In-vivo study: Intravesical ATP was significantly higher in BOO rats (55 ± 12 nM) versus sham controls (12.5 ± 7.0 nM) (Fig. 2A). Intravesical Yoda1 instillation significantly reduced ATP levels in BOO rats. Awake cystometry showed that Yoda1 reduced non-voiding contractions (NVCs) by 40% (p < 0.01) without altering voided volume, bladder capacity, or post-void residual (Fig. 2B, C).

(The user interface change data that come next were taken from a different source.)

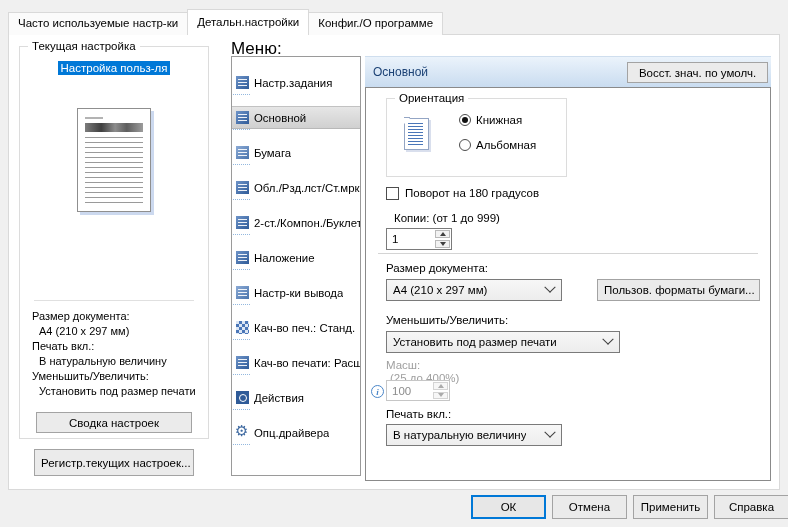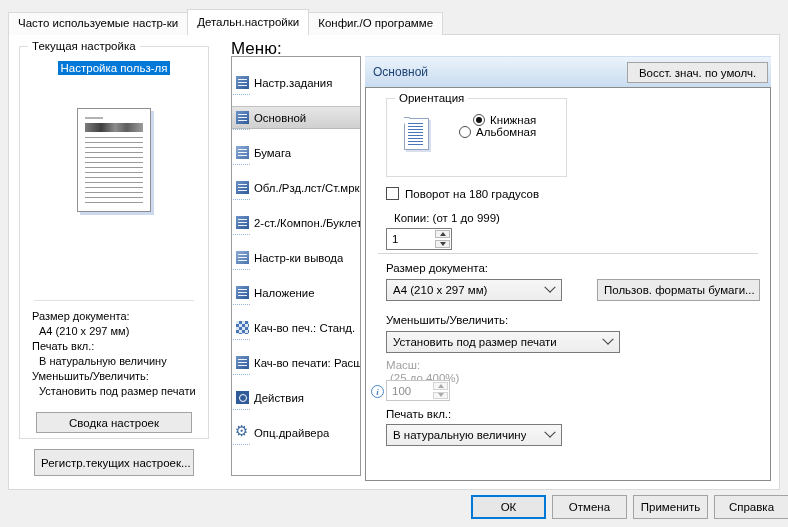--- a/index.html
+++ b/index.html
@@ -80,25 +80,25 @@
     position:absolute;left:356px;top:52px;width:406px;height:394px;box-sizing:border-box;
     border:1px solid #8a8a8a;background:#fff;
   }
   .orient-group{left:20px;top:10px;width:181px;height:79px;}
   .page-icon{position:absolute;left:17px;top:19px;width:25px;height:32px;box-sizing:border-box;
     border:1px solid #93a5c4;background:#fff;box-shadow:2px 2px 0 rgba(170,185,215,.45);}
   .page-icon::before{content:'';position:absolute;left:3px;right:5px;top:4px;bottom:4px;
     background:repeating-linear-gradient(to bottom,#4a76b8 0 1px,transparent 1px 3px);}
   .page-icon::after{content:'';position:absolute;left:-1px;top:-1px;width:0;height:0;
     border-top:6px solid #fff;border-right:6px solid transparent;box-shadow:0 -1px 0 #93a5c4;}
-  .radio-col{position:absolute;left:72px;top:15px;display:flex;flex-direction:column;align-items:flex-end;}
+  .radio-col{position:absolute;left:72px;top:15px;display:flex;flex-direction:column;gap:13px;}
   .radio-row{display:flex;align-items:center;gap:5px;font-size:11.5px;cursor:default;}
   .radio{width:12px;height:12px;box-sizing:border-box;border:1px solid #4d4d4d;border-radius:50%;background:#fff;position:relative;flex:none;}
   .radio.checked::after{content:'';position:absolute;left:2px;top:2px;width:6px;height:6px;border-radius:50%;background:#111;}
-  .check-row{position:absolute;left:20px;top:99px;display:flex;align-items:center;gap:6px;font-size:11.5px;cursor:default;}
+  .check-row{position:absolute;left:20px;top:99px;display:flex;align-items:flex-start;gap:6px;font-size:11.5px;cursor:default;}
   .checkbox{width:13px;height:13px;box-sizing:border-box;border:1px solid #4d4d4d;background:#fff;flex:none;}
   .spinner{position:absolute;display:flex;box-sizing:border-box;border:1px solid #7a7a7a;background:#fff;}
   .copies-spinner{left:20px;top:140px;width:66px;height:22px;}
   .spin-val{flex:1;display:flex;align-items:center;padding-left:5px;font-size:11.5px;}
   .spin-btns{width:17px;display:flex;flex-direction:column;}
   .spin-btn{flex:1;background:#f2f2f2;border:1px solid #b9b9b9;margin:1px 1px;display:flex;align-items:center;justify-content:center;padding:0;cursor:default;}
   .spin-up::after{content:'';border-left:3px solid transparent;border-right:3px solid transparent;border-bottom:4px solid #3f3f3f;}
   .spin-down::after{content:'';border-left:3px solid transparent;border-right:3px solid transparent;border-top:4px solid #3f3f3f;}
   .hsep{position:absolute;left:12px;right:12px;top:165px;border-top:1px solid #d4d4d4;}
   .combo{
@@ -184,26 +184,26 @@
       </div>
       <div class="menu-row">
         <span class="mi-icon cover-sheet-icon"></span>
         <span class="mi-label">Обл./Рзд.лст/Ст.мрк.</span>
       </div>
       <div class="menu-row">
         <span class="mi-icon duplex-booklet-icon"></span>
         <span class="mi-label">2-ст./Компон./Буклет</span>
       </div>
       <div class="menu-row">
+        <span class="mi-icon overlay-icon"></span>
+        <span class="mi-label">Наложение</span>
+      </div>
+      <div class="menu-row">
         <span class="mi-icon output-settings-icon"></span>
         <span class="mi-label">Настр-ки вывода</span>
-      </div>
-      <div class="menu-row">
-        <span class="mi-icon overlay-icon"></span>
-        <span class="mi-label">Наложение</span>
       </div>
       <div class="menu-row">
         <span class="mi-icon quality-standard-icon"></span>
         <span class="mi-label">Кач-во печ.: Станд.</span>
       </div>
       <div class="menu-row">
         <span class="mi-icon quality-advanced-icon"></span>
         <span class="mi-label">Кач-во печати: Расш.</span>
       </div>
       <div class="menu-row">

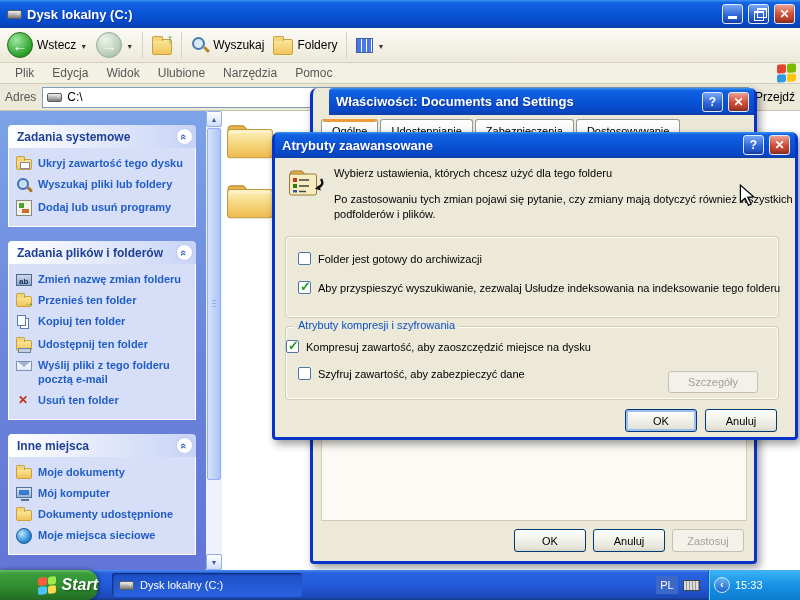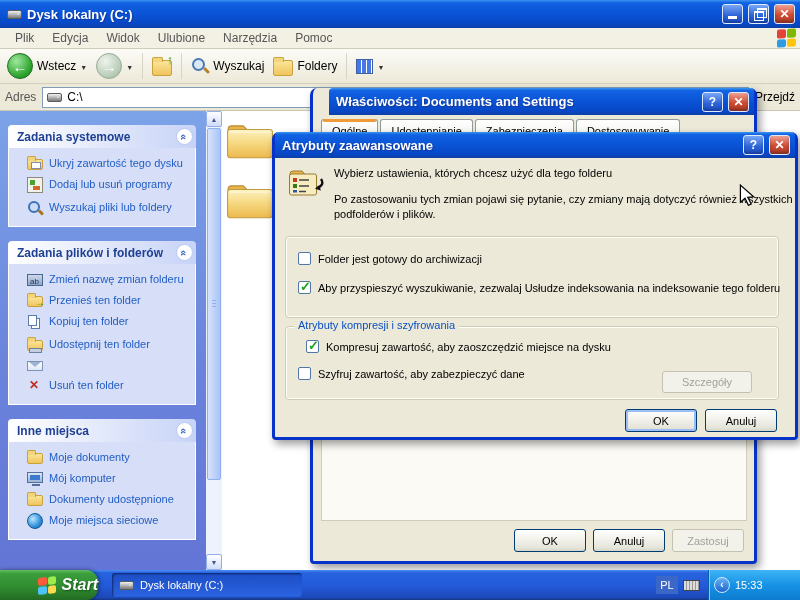--- a/index.html
+++ b/index.html
@@ -81,22 +81,22 @@
   #content { position:absolute; left:0; top:111px; right:0; bottom:0; overflow:hidden; background:#fff; }
   #taskpane { position:absolute; left:0; top:0; bottom:0; width:222px;
     background:linear-gradient(180deg,#7ca3e8 0%,#6a84dc 55%,#6375d6 100%); }
   .panel { width:188px; margin:14px 0 0 8px; }
   .panel-h { height:23px; background:linear-gradient(90deg,#ffffff,#c7d3f7); border-radius:4px 4px 0 0;
     display:flex; align-items:center; justify-content:space-between; padding:0 3px 0 9px;
     color:#1e3f93; font-weight:bold; font-size:12px; }
   .chev { width:17px; height:17px; border-radius:50%; background:#fff; color:#3b67c8; border:1px solid #b8c8f0;
     display:flex; align-items:center; justify-content:center; }
   .chev::after { content:"«"; transform:rotate(90deg); font-weight:bold; font-size:11px; }
-  .panel-b { background:#d6dff7; border:1px solid #fff; border-top:none; padding:8px 3px 10px 18px;
-    display:flex; flex-direction:column; gap:7px; }
+  .panel-b { background:#d6dff7; border:1px solid #fff; border-top:none; padding:8px 3px 10px 7px;
+    display:flex; flex-direction:column; gap:7px;font-weight:bold; }
   .task { display:flex; gap:6px; color:#215dc6; line-height:14px; align-items:flex-start; }
 
   
   .ic { position:relative; width:16px; height:16px; flex:0 0 16px; display:inline-block; }
   .ic-folder { background:linear-gradient(180deg,#fbe69a,#f0c45c); border:1px solid #caa23d; border-radius:2px;
     height:11px; margin-top:3px; }
   .ic-folder::before { content:""; position:absolute; top:-4px; left:-1px; width:7px; height:4px; background:#f4d57c;
     border:1px solid #caa23d; border-bottom:none; border-radius:2px 2px 0 0; }
   .ic-hide::after { content:""; position:absolute; left:3px; top:2px; width:8px; height:5px; background:#fff; border:1px solid #88a; }
   .ic-move::after { content:"→"; position:absolute; right:-3px; bottom:-4px; color:#1d8f1d; font-weight:bold; font-size:10px; }
@@ -148,21 +148,21 @@
   #prop-page { position:absolute; left:8px; right:7px; top:53px; bottom:40px; background:#fbfaf4; border:1px solid #cfccba; }
   #prop-buttons { position:absolute; right:10px; bottom:9px; display:flex; gap:7px; }
 
   #adv-dialog { left:272px; top:132px; width:526px; height:308px; z-index:20; }
   #adv-body { position:absolute; left:0; right:0; top:26px; bottom:0; }
   #adv-icon { position:absolute; left:13px; top:9px; }
   #adv-intro { position:absolute; left:59px; top:9px; color:#000; }
   #adv-note { position:absolute; left:59px; top:34px; width:468px; line-height:15px; color:#000; }
   #grp-archive { left:10px; right:16px; top:78px; height:82px; }
   #grp-compress { left:10px; right:16px; top:168px; height:74px; }
-  #details-btn { position:absolute; right:26px; top:44px; width:90px; height:22px; }
+  #details-btn { position:absolute; right:20px; top:44px; width:90px; height:22px; }
   #adv-ok { position:absolute; left:350px; top:251px; }
   #adv-cancel { position:absolute; left:430px; top:251px; }
 
   
   #taskbar { position:absolute; left:0; bottom:0; width:800px; height:30px; z-index:30; display:flex; align-items:stretch;
     background:linear-gradient(180deg,#4a8ff2 0%,#2763df 9%,#2359d8 55%,#1c48b8 92%,#15367f 100%); }
   #start-btn { width:98px; display:flex; align-items:center; gap:6px; padding-left:10px; color:#fff;
     font-weight:bold; font-style:italic; font-size:16px; text-shadow:1px 1px 2px #14521a;
     background:linear-gradient(180deg,#5fbf5f 0%,#3c9e3c 12%,#2f8b2f 60%,#226b22 100%);
     border-radius:0 12px 12px 0; box-shadow:1px 0 4px rgba(0,0,0,.45);justify-content:flex-end; }
@@ -195,65 +195,65 @@
 <div id="main-window">
   <div class="titlebar">
     <span class="disk"></span>
     <span>Dysk lokalny (C:)</span>
     <span class="tb-sp"></span>
     <span class="tb-btn b-blue g-min"></span>
     <span class="tb-btn b-blue g-rest"></span>
     <span class="tb-btn b-red g-x"></span>
   </div>
 
+  <div id="toolbar">
+    <span class="tbtn">
+      <span class="nav-circle back-c"></span>
+      <span>Wstecz</span>
+      <span class="drop"></span>
+    </span>
+    <span class="tbtn">
+      <span class="nav-circle fwd-c"></span>
+      <span class="drop"></span>
+    </span>
+    <span class="sep"></span>
+    <span class="tbtn">
+      <span class="bigfolder up-arrow"></span>
+    </span>
+    <span class="sep"></span>
+    <span class="tbtn">
+      <span class="mag"></span>
+      <span>Wyszukaj</span>
+    </span>
+    <span class="tbtn">
+      <span class="bigfolder"></span>
+      <span>Foldery</span>
+    </span>
+    <span class="sep"></span>
+    <span class="tbtn">
+      <span class="views-ic"></span>
+      <span class="drop"></span>
+    </span>
+  </div>
+
   <div id="menubar">
     <span class="menu-item">Plik</span>
     <span class="menu-item">Edycja</span>
     <span class="menu-item">Widok</span>
     <span class="menu-item">Ulubione</span>
     <span class="menu-item">Narzędzia</span>
     <span class="menu-item">Pomoc</span>
     <span class="winflag">
         <i></i>
         <i></i>
         <i></i>
         <i></i>
       </span>
   </div>
 
-  <div id="toolbar">
-    <span class="tbtn">
-      <span class="nav-circle back-c"></span>
-      <span>Wstecz</span>
-      <span class="drop"></span>
-    </span>
-    <span class="tbtn">
-      <span class="nav-circle fwd-c"></span>
-      <span class="drop"></span>
-    </span>
-    <span class="sep"></span>
-    <span class="tbtn">
-      <span class="bigfolder up-arrow"></span>
-    </span>
-    <span class="sep"></span>
-    <span class="tbtn">
-      <span class="mag"></span>
-      <span>Wyszukaj</span>
-    </span>
-    <span class="tbtn">
-      <span class="bigfolder"></span>
-      <span>Foldery</span>
-    </span>
-    <span class="sep"></span>
-    <span class="tbtn">
-      <span class="views-ic"></span>
-      <span class="drop"></span>
-    </span>
-  </div>
-
   <div id="addressbar">
     <span>Adres</span>
     <span id="address-input">
       <span class="disk"></span>
       <span>C:\</span>
     </span>
     <span style="color:#000">Przejdź</span>
   </div>
 
   <div id="content">
@@ -263,26 +263,26 @@
         <div class="panel-h">
           <span>Zadania systemowe</span>
           <span class="chev"></span>
         </div>
         <div class="panel-b">
           <span class="task">
             <span class="ic ic-folder ic-hide"></span>
             <span>Ukryj zawartość tego dysku</span>
           </span>
           <span class="task">
+            <span class="ic ic-search"></span>
+            <span>Wyszukaj pliki lub foldery</span>
+          </span>
+          <span class="task">
             <span class="ic ic-addrem"></span>
             <span>Dodaj lub usuń programy</span>
-          </span>
-          <span class="task">
-            <span class="ic ic-search"></span>
-            <span>Wyszukaj pliki lub foldery</span>
           </span>
         </div>
       </div>
 
       <div class="panel">
         <div class="panel-h">
           <span>Zadania plików i folderów</span>
           <span class="chev"></span>
         </div>
         <div class="panel-b">
@@ -299,20 +299,21 @@
                 <span class="ic-copy" style="display:block"></span>
               </span>
             <span>Kopiuj ten folder</span>
           </span>
           <span class="task">
             <span class="ic ic-folder ic-share"></span>
             <span>Udostępnij ten folder</span>
           </span>
           <span class="task">
             <span class="ic ic-mail"></span>
+            <span>Wyślij pliki z tego folderu pocztą e-mail</span>
           </span>
           <span class="task">
             <span class="ic ic-x"></span>
             <span>Usuń ten folder</span>
           </span>
         </div>
       </div>
 
       <div class="panel">
         <div class="panel-h">
@@ -417,21 +418,21 @@
         <span>Folder jest gotowy do archiwizacji</span>
       </span>
       <span class="cbrow" style="left:12px; top:44px">
         <span class="cbx checked"></span>
         <span>Aby przyspieszyć wyszukiwanie, zezwalaj Usłudze indeksowania na indeksowanie tego folderu</span>
       </span>
     </div>
 
     <div class="groupbox" id="grp-compress">
       <span class="legend">Atrybuty kompresji i szyfrowania</span>
-      <span class="cbrow" style="left:20px; top:13px">
+      <span class="cbrow" style="left:0; top:13px">
         <span class="cbx checked"></span>
         <span>Kompresuj zawartość, aby zaoszczędzić miejsce na dysku</span>
       </span>
       <span class="cbrow" style="left:12px; top:40px">
         <span class="cbx"></span>
         <span>Szyfruj zawartość, aby zabezpieczyć dane</span>
       </span>
       <span class="xpbtn disabled" id="details-btn">Szczegóły</span>
     </div>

Contrary to expectations, in-vitro experiments using the human urothelial cell culture system revealed that the Piezo1 agonist Yoda1 suppressed mechanosensitive urothelial ATP release through multiple mechanisms. Sustained Ca²⁺ influx may lead to connexin hemichannel closure, and Ca²⁺-independent pathways may also contribute to this suppression. These results indicate that Piezo1 channel activation in human urothelial cells exerts inhibitory effects on urothelial ATP release, thereby attenuating bladder sensory and detrusor activities. In a rat model of BOO, intravesical Yoda1 reduced elevated ATP and attenuated detrusor overactivity evident as a reduction in NVCs, suggesting that Piezo1-mediated suppression of BOO-induced detrusor overactivity is driven by decreased urothelial ATP release.

Intravesical Yoda1 suppresses urothelial ATP release and attenuates BOO-induced detrusor overactivity, supporting Piezo1 agonism as a novel therapeutic target for lower urinary tract dysfunction.